Quando mi sento a mio agio mi piace guardare le persone negli occhi, e così stavo facendo con la ragazza che mi stava seduta di fronte. Lei giocava col ghiaccio del bicchiere che fino a poco tempo prima aveva il colore del crodino, io ero al secondo spritz al Campari e mi sentivo sciogliere un poco alla volta; sensazione molto, molto gradevole. Di lì a poco a cena, in una bella osteria in riva al fiume.
Alla fine dell'estate tutto appare più fluido e meno spaventoso, sarà la malinconia dei giorni al sole ormai ranicchiati nella tasca dei ricordi. Sarà che i Righeira tornano con tutta la loro disarmante violenza. Sarà l'alta pressione. O la pressione alta. Ma in quei giorni si sta proprio bene.
Un bel momento.
Se non fosse che il mio telefonino inizia a suonare. Il nome che appare sul display porta subito alla mente immagini milanesi, di un futuro tanto imminente quanto poco desiderato in quel momento. Era la mia coinquilina.
Mi chiede se, quando avevo chiuso casa per le vacanze, avessi spento anche l'interruttore del bolligas. E la poesia del momento evapora come il vapore quando si toglie il coperchio alla pentola sul fuoco, come l'anima quando lascia il corpo di un morto, come una bolla di sapone. In poche parole: in un lampo. Cosa me ne fotte a me del bolligas? Che minchia me ne strafrega di quel cazzutissimo interruttore? Nulla, assolutamente nulla.

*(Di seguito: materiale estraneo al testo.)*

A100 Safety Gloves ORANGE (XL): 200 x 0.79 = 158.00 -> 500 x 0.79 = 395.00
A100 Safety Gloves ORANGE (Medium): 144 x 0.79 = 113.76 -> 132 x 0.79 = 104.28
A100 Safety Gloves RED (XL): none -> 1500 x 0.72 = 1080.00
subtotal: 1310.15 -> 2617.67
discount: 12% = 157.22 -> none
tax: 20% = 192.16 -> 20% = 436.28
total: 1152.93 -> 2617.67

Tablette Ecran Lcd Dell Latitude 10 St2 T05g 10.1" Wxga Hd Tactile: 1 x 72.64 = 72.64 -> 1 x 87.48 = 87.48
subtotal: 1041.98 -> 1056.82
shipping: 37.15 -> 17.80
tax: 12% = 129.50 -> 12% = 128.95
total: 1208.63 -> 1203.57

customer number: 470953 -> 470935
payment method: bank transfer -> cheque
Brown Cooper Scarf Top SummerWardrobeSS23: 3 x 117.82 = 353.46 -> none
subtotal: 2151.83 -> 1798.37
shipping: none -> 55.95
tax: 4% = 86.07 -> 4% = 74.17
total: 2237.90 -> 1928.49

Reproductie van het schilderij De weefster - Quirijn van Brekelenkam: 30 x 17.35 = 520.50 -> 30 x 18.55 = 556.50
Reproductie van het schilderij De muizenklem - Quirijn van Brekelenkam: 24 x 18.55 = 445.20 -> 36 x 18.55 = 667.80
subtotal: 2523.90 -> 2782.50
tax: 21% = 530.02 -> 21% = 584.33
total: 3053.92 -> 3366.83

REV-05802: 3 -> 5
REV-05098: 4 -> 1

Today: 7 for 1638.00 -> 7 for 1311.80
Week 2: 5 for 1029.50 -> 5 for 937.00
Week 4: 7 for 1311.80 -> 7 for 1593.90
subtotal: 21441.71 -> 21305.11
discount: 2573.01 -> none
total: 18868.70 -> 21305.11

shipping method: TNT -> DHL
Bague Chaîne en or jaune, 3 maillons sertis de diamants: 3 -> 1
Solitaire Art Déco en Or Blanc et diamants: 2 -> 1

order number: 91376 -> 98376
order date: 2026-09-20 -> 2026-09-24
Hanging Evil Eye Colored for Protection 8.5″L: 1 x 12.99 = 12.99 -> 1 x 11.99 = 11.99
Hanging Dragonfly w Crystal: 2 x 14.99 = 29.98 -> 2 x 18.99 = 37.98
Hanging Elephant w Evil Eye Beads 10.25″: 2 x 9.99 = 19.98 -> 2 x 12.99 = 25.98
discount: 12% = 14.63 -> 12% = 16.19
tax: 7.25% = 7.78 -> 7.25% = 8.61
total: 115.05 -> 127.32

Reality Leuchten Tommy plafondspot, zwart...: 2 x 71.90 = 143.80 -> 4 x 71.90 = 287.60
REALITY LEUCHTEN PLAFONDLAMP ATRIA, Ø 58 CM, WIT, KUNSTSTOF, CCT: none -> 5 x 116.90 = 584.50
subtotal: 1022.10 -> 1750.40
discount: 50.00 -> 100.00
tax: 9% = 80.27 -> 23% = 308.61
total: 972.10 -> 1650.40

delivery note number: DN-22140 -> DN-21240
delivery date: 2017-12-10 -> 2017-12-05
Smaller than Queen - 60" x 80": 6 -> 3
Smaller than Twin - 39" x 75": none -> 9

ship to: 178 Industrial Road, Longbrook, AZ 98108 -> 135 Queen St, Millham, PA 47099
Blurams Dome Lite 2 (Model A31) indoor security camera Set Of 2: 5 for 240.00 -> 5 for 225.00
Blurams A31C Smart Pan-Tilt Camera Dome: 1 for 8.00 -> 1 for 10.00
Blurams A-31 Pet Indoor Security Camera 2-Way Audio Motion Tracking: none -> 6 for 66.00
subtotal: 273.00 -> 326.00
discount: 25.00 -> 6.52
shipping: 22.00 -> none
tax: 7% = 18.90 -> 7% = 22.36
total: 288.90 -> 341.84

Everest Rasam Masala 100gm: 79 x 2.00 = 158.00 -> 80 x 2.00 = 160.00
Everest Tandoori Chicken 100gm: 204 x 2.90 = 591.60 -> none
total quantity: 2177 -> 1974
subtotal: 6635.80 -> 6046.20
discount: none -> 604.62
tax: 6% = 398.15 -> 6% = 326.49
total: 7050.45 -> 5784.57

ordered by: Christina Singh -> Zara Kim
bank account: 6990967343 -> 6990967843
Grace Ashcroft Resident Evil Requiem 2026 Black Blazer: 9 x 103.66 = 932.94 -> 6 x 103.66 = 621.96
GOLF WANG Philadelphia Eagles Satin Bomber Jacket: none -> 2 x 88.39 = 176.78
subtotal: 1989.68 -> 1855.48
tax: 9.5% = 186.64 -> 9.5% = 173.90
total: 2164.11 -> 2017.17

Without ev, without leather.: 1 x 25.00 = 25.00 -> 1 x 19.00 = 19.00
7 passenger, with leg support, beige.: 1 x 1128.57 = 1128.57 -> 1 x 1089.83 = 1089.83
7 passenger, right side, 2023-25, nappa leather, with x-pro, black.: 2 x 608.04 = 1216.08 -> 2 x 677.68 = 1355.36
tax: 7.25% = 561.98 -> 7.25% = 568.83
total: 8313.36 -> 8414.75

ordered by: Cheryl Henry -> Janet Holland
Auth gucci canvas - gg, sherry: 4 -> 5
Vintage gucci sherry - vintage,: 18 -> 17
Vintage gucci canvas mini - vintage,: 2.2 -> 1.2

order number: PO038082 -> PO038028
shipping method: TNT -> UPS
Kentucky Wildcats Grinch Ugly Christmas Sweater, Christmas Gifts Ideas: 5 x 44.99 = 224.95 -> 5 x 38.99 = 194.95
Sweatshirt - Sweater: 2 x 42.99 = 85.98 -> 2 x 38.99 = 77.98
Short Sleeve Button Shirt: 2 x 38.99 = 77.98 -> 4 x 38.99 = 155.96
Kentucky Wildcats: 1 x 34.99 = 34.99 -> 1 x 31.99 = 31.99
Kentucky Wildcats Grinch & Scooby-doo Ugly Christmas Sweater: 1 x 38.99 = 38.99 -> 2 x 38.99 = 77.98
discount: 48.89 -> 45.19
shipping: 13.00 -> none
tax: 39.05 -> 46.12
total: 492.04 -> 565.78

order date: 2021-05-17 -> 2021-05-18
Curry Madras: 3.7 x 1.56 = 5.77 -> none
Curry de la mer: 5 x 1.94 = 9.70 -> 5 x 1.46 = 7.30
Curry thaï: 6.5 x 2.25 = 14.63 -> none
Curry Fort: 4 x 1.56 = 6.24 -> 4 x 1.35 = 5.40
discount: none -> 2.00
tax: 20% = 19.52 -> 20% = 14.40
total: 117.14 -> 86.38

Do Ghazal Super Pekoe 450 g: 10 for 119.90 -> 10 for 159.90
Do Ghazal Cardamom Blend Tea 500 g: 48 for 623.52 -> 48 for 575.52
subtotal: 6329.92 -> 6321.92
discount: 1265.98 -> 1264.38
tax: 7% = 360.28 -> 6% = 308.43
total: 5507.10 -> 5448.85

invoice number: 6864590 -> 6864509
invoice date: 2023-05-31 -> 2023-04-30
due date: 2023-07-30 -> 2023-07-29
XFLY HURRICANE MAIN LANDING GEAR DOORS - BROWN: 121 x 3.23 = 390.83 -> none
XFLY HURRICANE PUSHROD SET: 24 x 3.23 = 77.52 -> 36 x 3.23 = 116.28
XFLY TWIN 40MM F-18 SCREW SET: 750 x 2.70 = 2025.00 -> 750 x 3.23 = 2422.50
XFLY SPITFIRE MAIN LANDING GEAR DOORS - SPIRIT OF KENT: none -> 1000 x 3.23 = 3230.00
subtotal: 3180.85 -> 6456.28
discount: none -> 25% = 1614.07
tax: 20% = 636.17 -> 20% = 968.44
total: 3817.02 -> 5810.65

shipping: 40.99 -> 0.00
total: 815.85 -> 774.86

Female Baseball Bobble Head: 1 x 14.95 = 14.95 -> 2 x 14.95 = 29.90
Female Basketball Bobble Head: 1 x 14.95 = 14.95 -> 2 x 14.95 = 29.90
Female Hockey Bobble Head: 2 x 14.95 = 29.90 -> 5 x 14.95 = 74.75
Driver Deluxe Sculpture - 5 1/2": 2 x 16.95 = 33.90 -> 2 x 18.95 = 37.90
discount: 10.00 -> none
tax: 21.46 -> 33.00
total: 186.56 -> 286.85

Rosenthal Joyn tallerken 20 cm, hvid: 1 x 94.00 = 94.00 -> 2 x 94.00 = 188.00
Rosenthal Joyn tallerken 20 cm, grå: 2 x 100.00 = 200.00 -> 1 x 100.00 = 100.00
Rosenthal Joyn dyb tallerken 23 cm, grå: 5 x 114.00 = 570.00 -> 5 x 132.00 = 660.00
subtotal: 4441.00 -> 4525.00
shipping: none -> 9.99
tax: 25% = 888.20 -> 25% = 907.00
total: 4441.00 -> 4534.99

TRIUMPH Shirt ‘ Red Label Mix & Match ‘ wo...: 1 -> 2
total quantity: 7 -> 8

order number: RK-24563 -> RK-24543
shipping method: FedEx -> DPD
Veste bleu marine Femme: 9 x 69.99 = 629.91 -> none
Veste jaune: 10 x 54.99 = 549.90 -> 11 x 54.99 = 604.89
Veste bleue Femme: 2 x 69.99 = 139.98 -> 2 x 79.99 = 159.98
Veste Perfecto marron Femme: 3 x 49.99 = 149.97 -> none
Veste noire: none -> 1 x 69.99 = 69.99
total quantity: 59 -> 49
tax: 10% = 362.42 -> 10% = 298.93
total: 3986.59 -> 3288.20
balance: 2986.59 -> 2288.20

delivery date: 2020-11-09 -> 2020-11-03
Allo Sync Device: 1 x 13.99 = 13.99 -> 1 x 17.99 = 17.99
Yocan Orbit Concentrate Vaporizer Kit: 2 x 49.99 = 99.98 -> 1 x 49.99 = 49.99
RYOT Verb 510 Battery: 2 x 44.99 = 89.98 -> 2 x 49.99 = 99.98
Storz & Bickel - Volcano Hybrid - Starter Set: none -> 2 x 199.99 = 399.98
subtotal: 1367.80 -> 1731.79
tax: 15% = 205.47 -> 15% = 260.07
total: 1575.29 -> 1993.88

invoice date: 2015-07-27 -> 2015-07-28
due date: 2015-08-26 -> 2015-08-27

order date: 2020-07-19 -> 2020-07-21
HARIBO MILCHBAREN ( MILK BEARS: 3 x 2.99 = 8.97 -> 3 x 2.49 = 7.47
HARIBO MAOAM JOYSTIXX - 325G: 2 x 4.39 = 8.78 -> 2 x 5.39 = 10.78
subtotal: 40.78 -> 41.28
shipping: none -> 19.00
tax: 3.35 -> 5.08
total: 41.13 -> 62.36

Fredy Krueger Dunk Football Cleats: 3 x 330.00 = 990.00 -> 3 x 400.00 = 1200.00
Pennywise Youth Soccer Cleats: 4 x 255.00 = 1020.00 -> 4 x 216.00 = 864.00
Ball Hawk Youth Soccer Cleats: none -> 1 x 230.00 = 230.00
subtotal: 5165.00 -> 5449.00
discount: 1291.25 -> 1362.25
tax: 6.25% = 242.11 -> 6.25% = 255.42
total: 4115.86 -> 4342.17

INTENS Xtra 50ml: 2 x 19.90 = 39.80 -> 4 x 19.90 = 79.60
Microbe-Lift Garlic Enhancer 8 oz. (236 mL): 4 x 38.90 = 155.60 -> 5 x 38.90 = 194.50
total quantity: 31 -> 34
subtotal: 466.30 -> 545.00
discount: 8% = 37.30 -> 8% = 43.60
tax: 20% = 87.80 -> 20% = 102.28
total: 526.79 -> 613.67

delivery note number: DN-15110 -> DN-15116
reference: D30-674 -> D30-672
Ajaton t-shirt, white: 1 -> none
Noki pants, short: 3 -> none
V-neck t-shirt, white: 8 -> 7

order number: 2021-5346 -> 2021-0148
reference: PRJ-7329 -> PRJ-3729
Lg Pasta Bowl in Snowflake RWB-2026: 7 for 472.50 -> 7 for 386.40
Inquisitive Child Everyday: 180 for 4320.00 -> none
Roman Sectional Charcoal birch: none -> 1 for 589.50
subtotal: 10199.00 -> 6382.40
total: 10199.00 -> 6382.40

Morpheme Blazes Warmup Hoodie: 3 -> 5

Ma questa volta la frego, questa volta non mi frega, questa volta la frego. Prima di partire ho staccato tutte le spine del mondo, ho abbassato tutti gli interruttori conosciuti, ho chiuso tutti i rubinetti del cosmo. Ho praticamente sigillato la casa. Certo che ho chiuso l'interruttore del bolligas, ho addirittura chiuso quello generale per non correre rischi.
Appunto.
Riacquistare i cassetti del congelatore imputriditi in tua assenza: XXX euro con IL SOTTOSCRITTO COGLIONE; fare la spesa e riacquistare tutte le cose andate a male: XXX euro con IL SOTTOSCRITTO COGLIONE.
Sapere la tua coinquilina con i vermi in frigo non ha prezzo.